Let's start with a brief rundown of the function and initial purpose of bond insurers such as Ambac and MBIA. Briefly, bond insurers take on the default risk of a particular bond. Basically, a bondholder will pay the bond insurer a certain premium so that the insurer will pay the full value of the bond should the bond issuer go into default (be unable to pay back the debt). In essence, this turns any bond into a treasury bond as the default risk is stripped away. Anyways, one of the major reasons these bond insurers came into existence was to insure municipal bonds. All to often, local and state governments would struggle to raise capital for projects as investors were reluctant to take on the additional risk tied to their bonds. However, through the emergence of bond insurers, people were more willing to purchase these bonds since they could now insure away a portion or all of the default risk they previously feared.

Anywho, this was all well and good until many bond insurers decided they wanted to seek greater returns and start insuring other bonds - most notably CDOs (many backed by subprime mortgages). Now why did they decide to insure these bonds that we all know have wreaked havoc on the financial industry? Well because they listened to the rating agencies. Moody's, Fitch, and S&P had given these bonds AAA ratings - the same ratings they gave to CDOs backed by far less risky mortgages.
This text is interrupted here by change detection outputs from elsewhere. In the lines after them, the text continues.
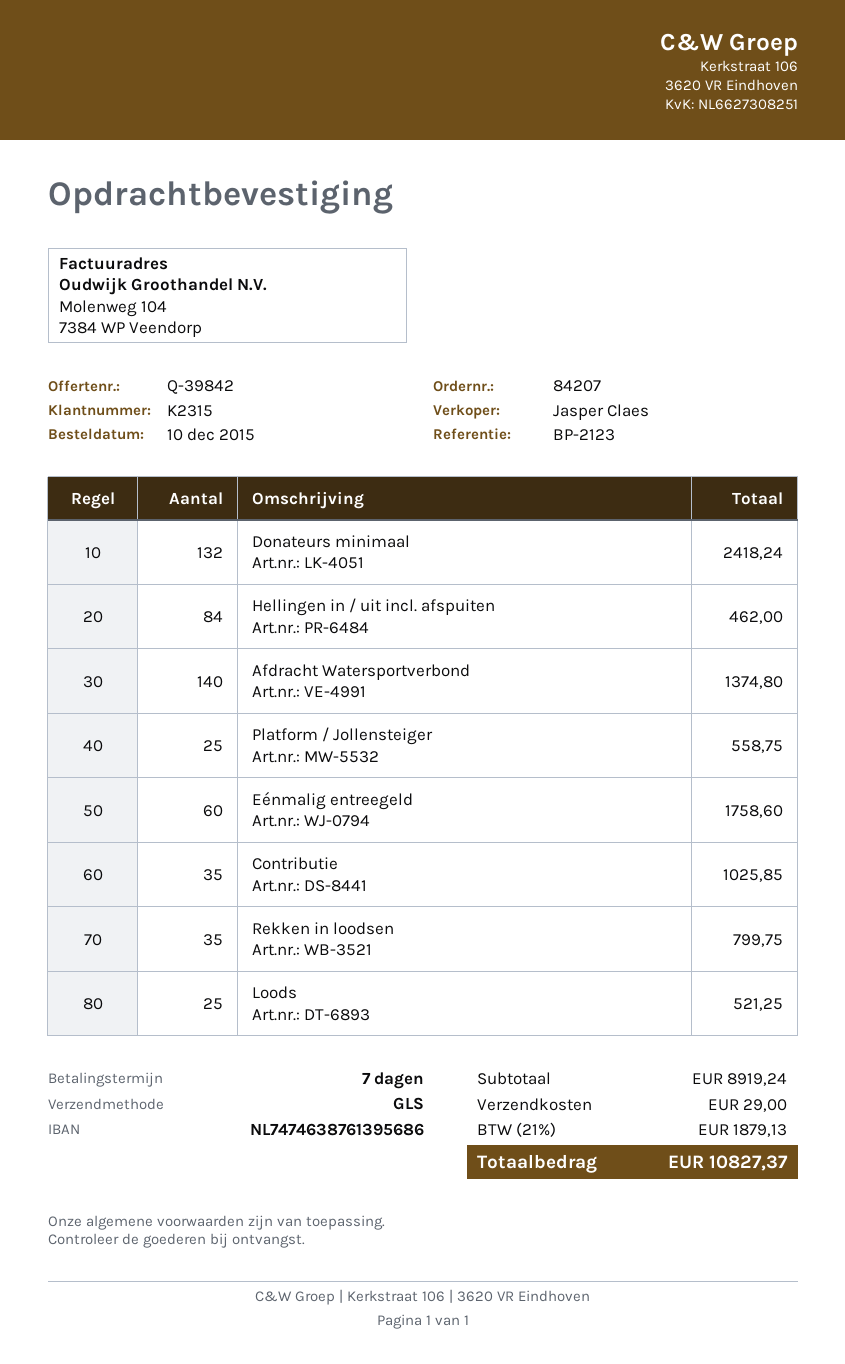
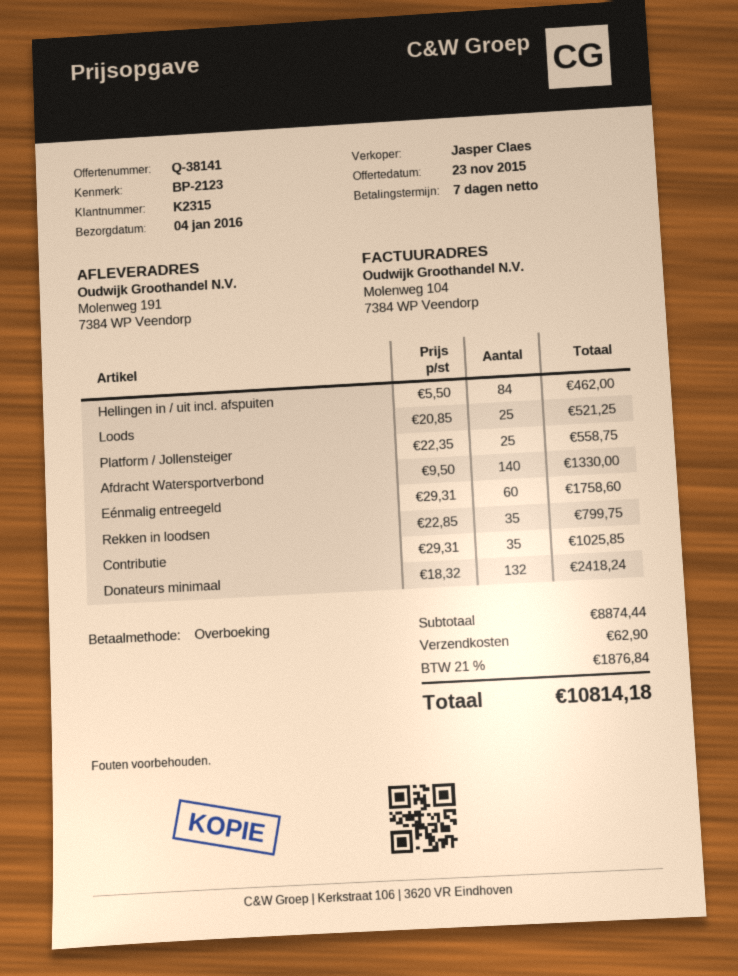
quote number: Q-39842 -> Q-38141
Afdracht Watersportverbond: 140 for 1374.80 -> 140 for 1330.00
subtotal: 8919.24 -> 8874.44
shipping: 29.00 -> 62.90
tax: 21% = 1879.13 -> 21% = 1876.84
total: 10827.37 -> 10814.18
Why did the rating agencies do this? Because there was no historical data present to evaluate the risk of these bonds, so they put together some mathematical formulas, churned the numbers through, and came to the conclusion that the risks weren't that bad. Whoops.

So you can just blame the rating agencies, right? Well certainly they should foster some of the blame, but think about this for a second. You have two kinds of bonds - one backed by financially stable, responsible mortgage holders who put down a sizable down payment, the other backed by financially distressed mortgage holders lacking the ability to put down any kind of a down payment - and your going to believe that they bear equal risk of default? That's like saying you're State Farm, and you're going to charge people in Iowa the same about for flood insurance as people in Florida just 'cause someone tells your they're about as likely to experience a flood - it just doesn't make sense. No doubt, there is more to it than that; yet, in a very simplified sense, that's the gist of it. But nevertheless, the bond insurers decided they'd go ahead and believe the rating agencies and insure billions of dollars worth of CDOs for premiums that didn't even almost cover the risk.

Not surprisingly, the hurricane hit, and these insurers got smoked. These CDOs backed by subprime mortgages were defaulting at a ridiculous rate and the insurers were paying out absurd losses. Then, somewhat ironically, after suffering enormous write downs, they've been scrambling to preserve the ratings (put together by Moody's, S&P, etc.) of their own corporate debt with Ambac being the first to get downgraded.

So here we are, with bond insurers falling apart 'cause of their atrocious risk analysis, looking to be bailed out. Some have been finding success, but it's undoubtedly a mess to all. The largest purchasers of bond insurance are banks - just think of how much more trouble they'll be in if the insurers default... Anywho, I hope that sheds some light on the situation that I'm guessing most of the readers weren't 100% clear on. The following link is where I got a fair amount of the info from and is an incredible read if you don't mind churning through it.

Bond Insurers Financial Struggles

1 comment:

  1. So when these bonds are downgraded, who is going to bear the losses? MBIA and Ambac? Or will somebody be bailing them out?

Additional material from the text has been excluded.